The Glanum Dam, also known as the Vallon de Baume dam, was a Roman arch dam built to supply water to the Roman town of Glanum, the remains of which stand outside the town of Saint-Rémy-de-Provence in Southern France. It was situated south of Glanum, in a gorge that cut into the hills of the Alpilles in the Roman province of Gallia Narbonensis. Dating to the 1st century BC, it was the earliest known dam of its kind. The remains of the dam were destroyed during the construction of a modern replacement in 1891, which now facilitates the supply of water to Saint-Rémy-de-Provence in the Bouches-du-Rhône region of France.
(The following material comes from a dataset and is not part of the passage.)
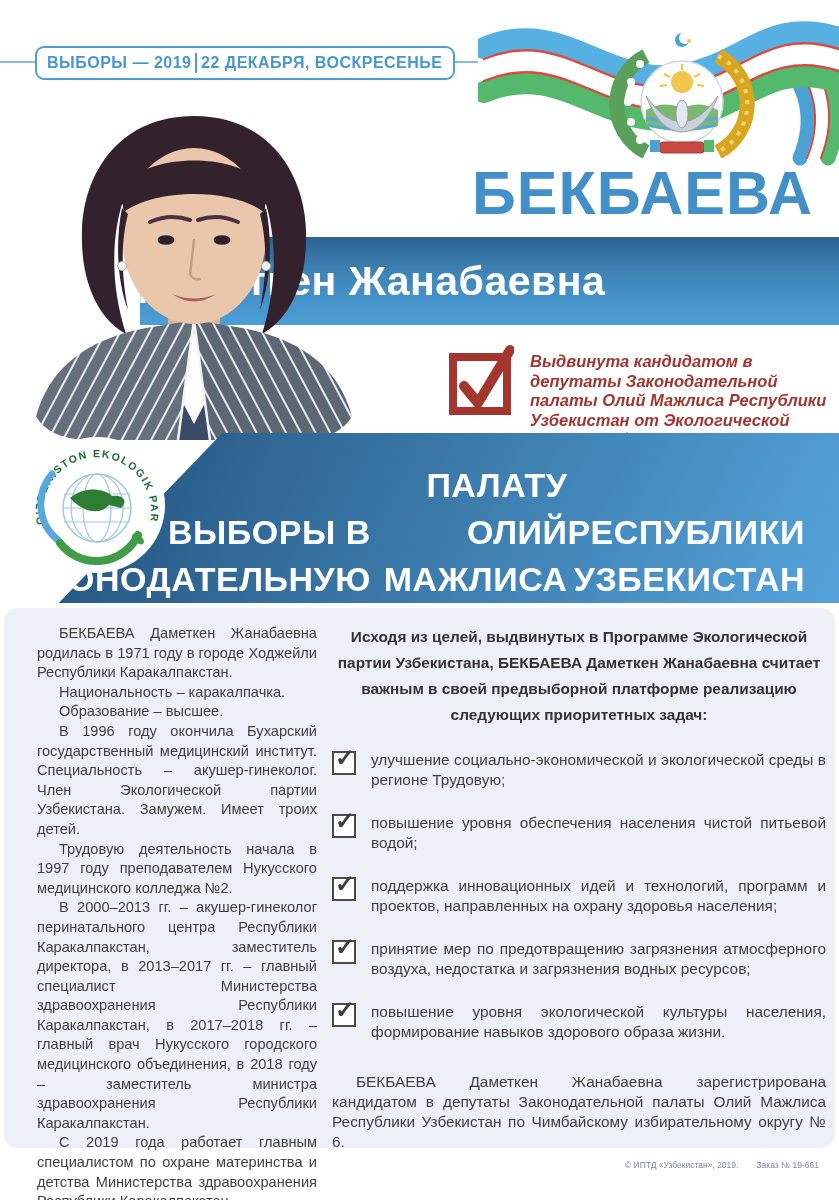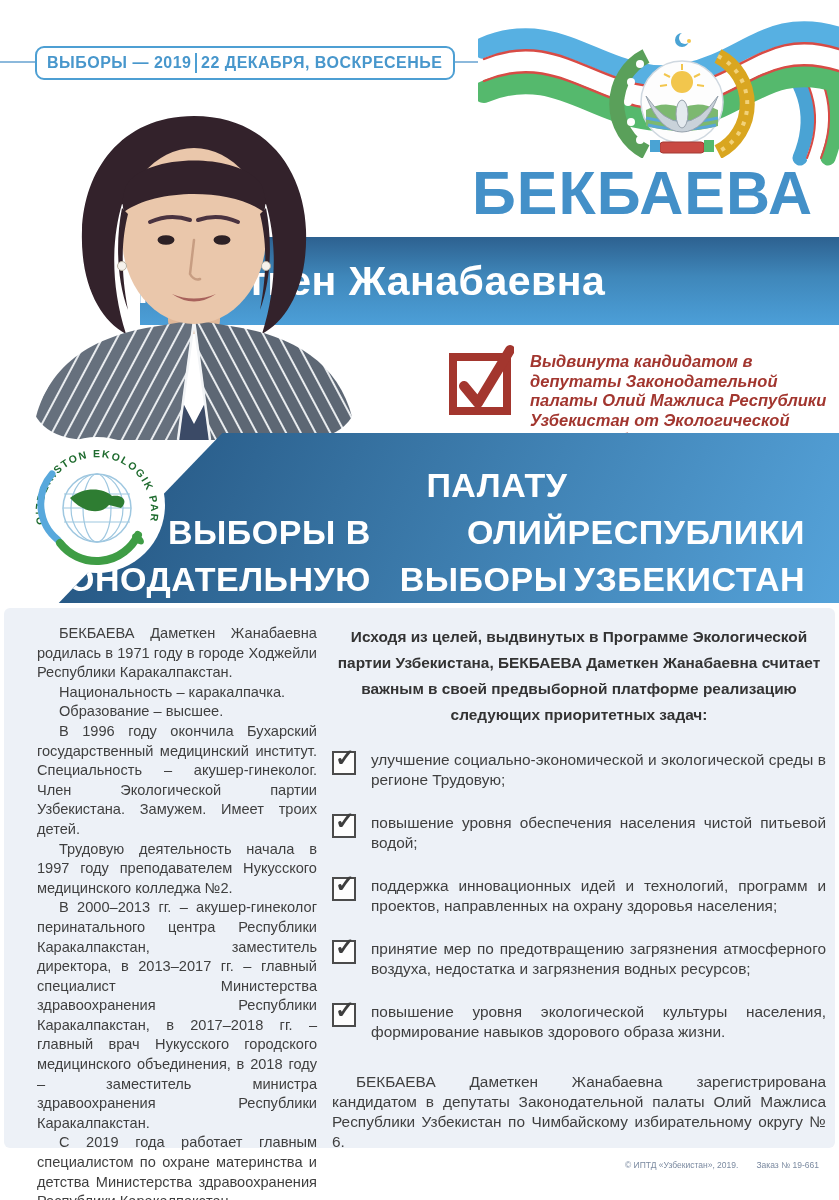"ПАЛАТУ ОЛИЙ ВЫБОРЫ" div.bl { text: ВЫБОРЫ -> МАЖЛИСА }
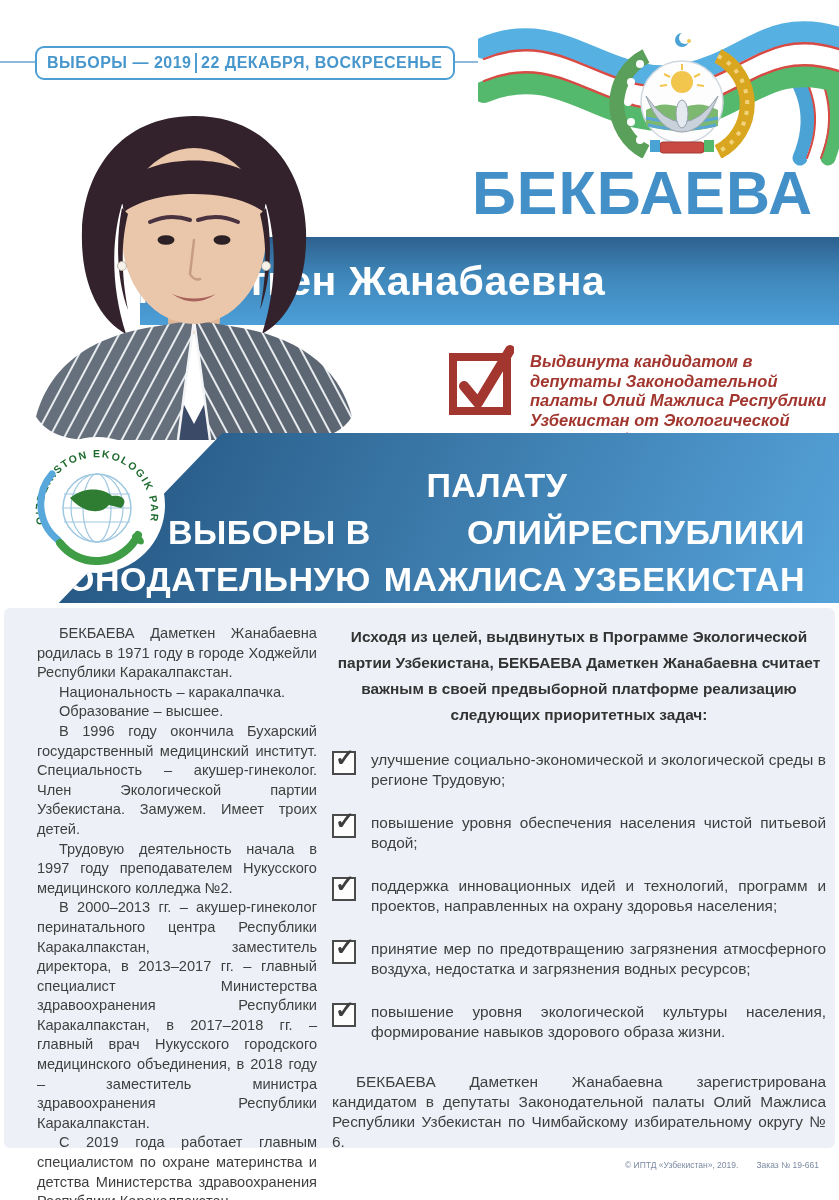"БЕКБАЕВА Даметкен Жанабаевна родилась в" .content { border-radius: 6px -> 14px }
The remains of the Roman dam at Glanum were discovered in 1763 by Esprit Calvet. A recent study shows that the dam originally was composed of two curved parallel masonry walls, each around 1 m thick and separated by a gap around 1.5 m wide which was likely filled with earth and rubble. The cut stone blocks were held together by crampons and finished with Cordon joints designed to protect against water entry. At each end of the dam there was an abutment cut into the rock of the gorge. Overall the dam stood 6 m high with a thickness of 3.5 m.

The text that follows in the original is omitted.